Maelstrom for Gameboy Advance - New Features

Contents

Introduction
New Features
General Speedups
Functions
#defines
Credits

Introduction

This document covers the changes made between Maelstrom V1 and V1.1. You should also refer to the main documentation for information on how Maelstrom as a whole was implemenented.

New features

General Speedups

Many small changes have been made to the code in general to improve efficiency without too much impact on readability. Firstly, some some very small functions, such as translating, have now been incorporated into other functions. Also, many variables that are accessed frequently have been changed to Int even if they fit into smaller types (u8 or u16, for example) as the hardware can access these more quickly.

Repetition of code has been used to avoid repeated comparisons, particularly in the line drawing code, as this executes faster. Some experimentation was also done to determine whether pre-calculating some values and storing them in variables was faster than re-calculating each time (for example, calculating and storing a bit-shifted value for color in the drawing function). It turned out that performing simple calculations repeatedly was much faster than performing additional memory accesses. The compiler may also run out of hardware registers when there are more variables.

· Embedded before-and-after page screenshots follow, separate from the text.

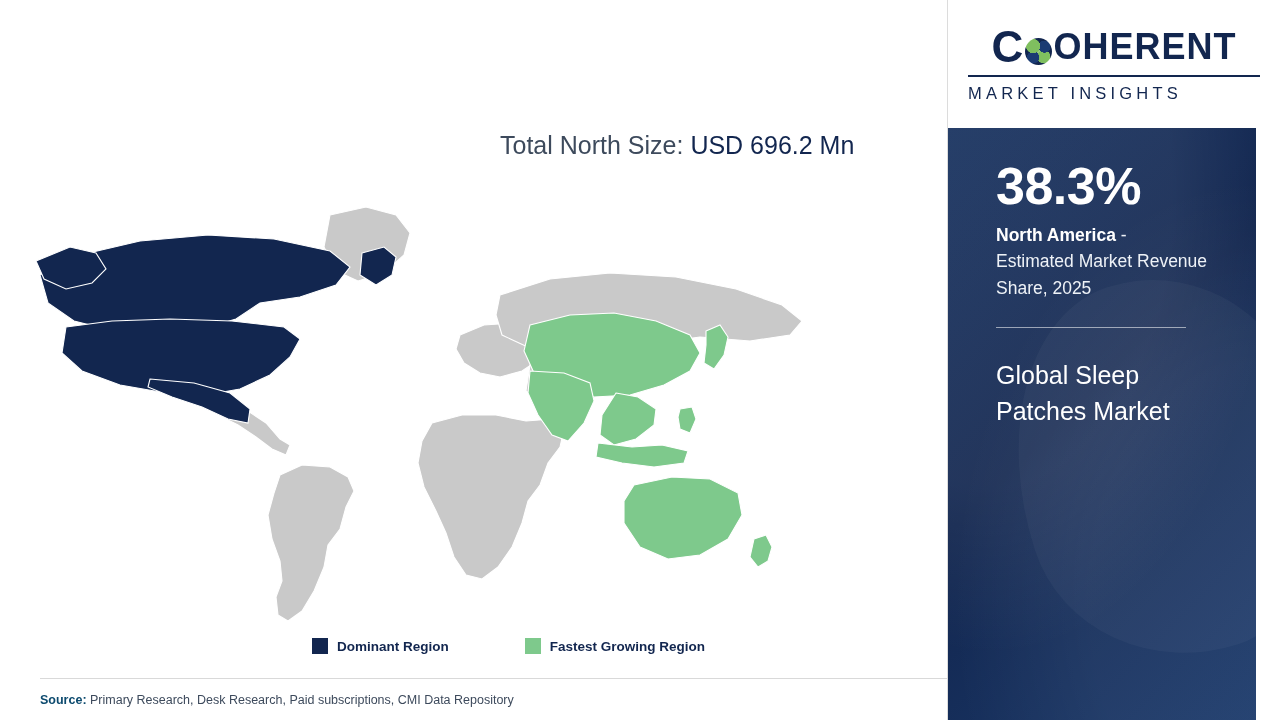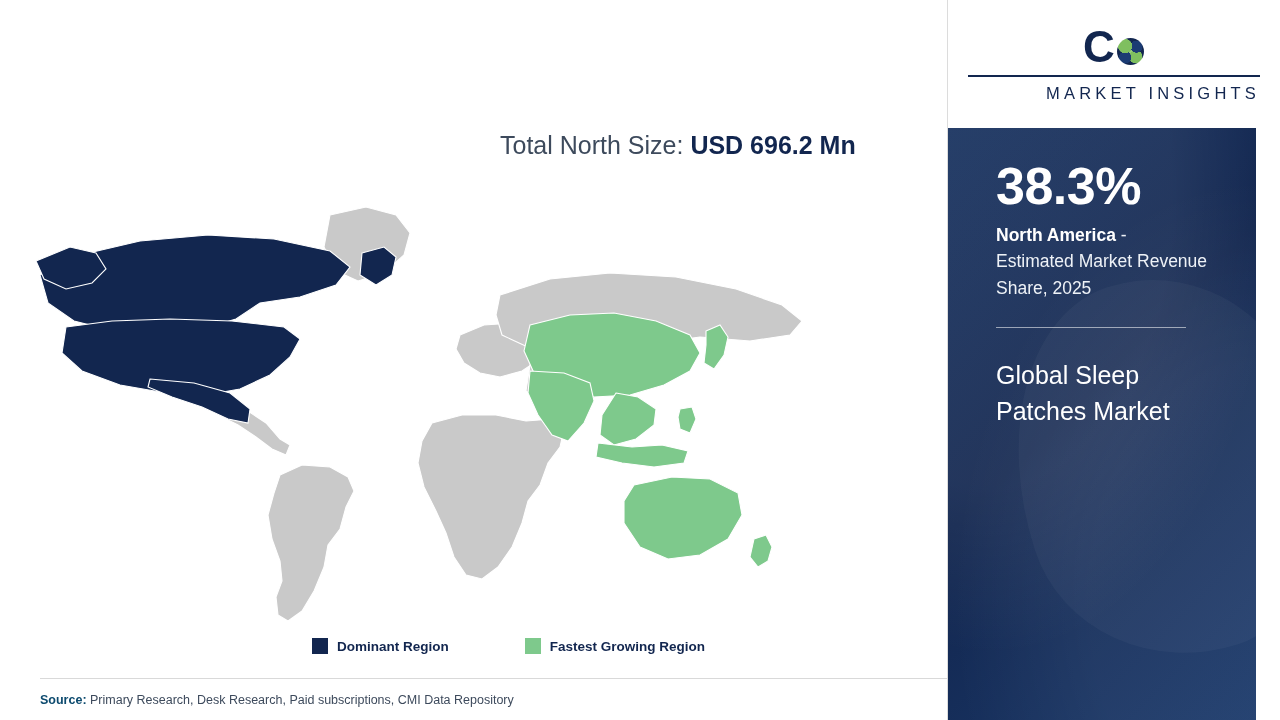"OHERENT" span { html: none -> <span>OHERENT</span> }
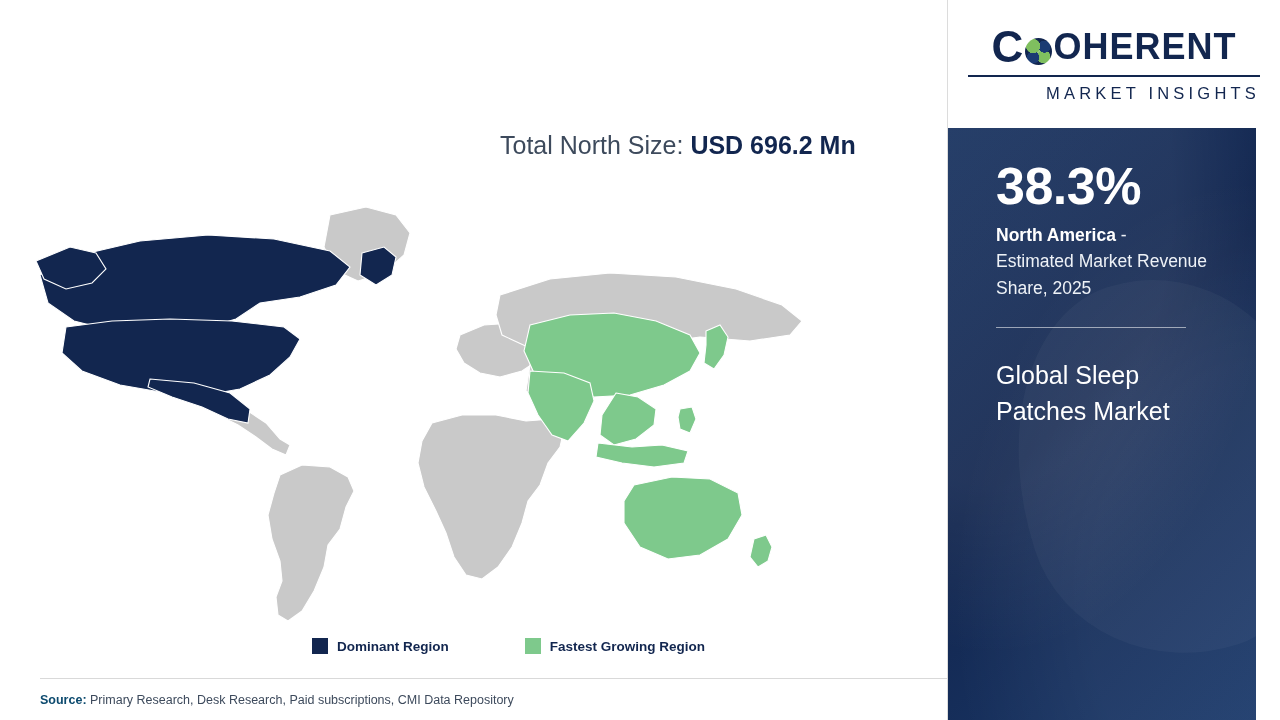"MARKET INSIGHTS" .logo-row2 { text-align: right -> left }
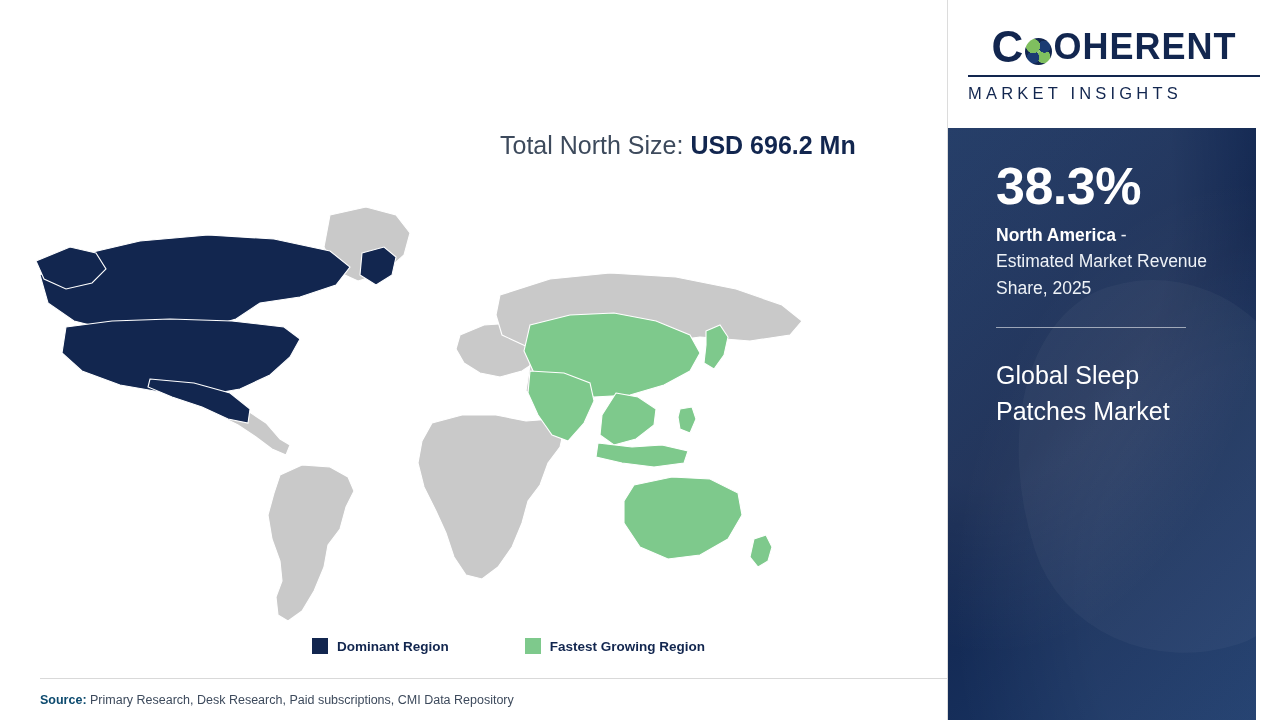"USD 696.2 Mn" .market-size b { font-weight: bold -> normal }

The final step was to place time critical functions into IWRAM to improve performance. The most obvious candidate was the BLine line drawing function, but other functions which we spend a lot of time in (rotatetunnel() and transformenemies()) were also placed here. This has no effect when running on an emulator, but on real hardware reduces each memory access from three to one cycles (The figure of three applies to running in multiboot mode, in which case program code would be located in EWRAM (External Work RAM) by default. If running from cartridge, the figure varies, and we also incur time penalties for jumping, such as in For loops. (See "Programming the Nintendo Gameboy Advance: The Unofficial Guide", chapter 2, page 10 for more information.) Placing code in IWRAM eliminates these concerns.)

I also considered recompiling these time-critical functions in ARM instead of THUMB code, but ultimately decided that there would be no real speedup, partly due to the functions not dealing with a great deal of 32 bit data, which ARM excels at (Thanks to all the people on the HAM forum who contributed to this discussion).

HAM's profiling functions were used to determine the speedup effect of any changes made. Notice that the VisualBoyAdvance emulator runs much faster than an actual GBA for most tasks, particularly when in bitmap modes as here, so actual ticks in the emulator are not an accurate representation of the ticks elapsed on real hardware. However, it has generally been assumed that a speedup of 10% in the emulator will give 10% on the real hardware.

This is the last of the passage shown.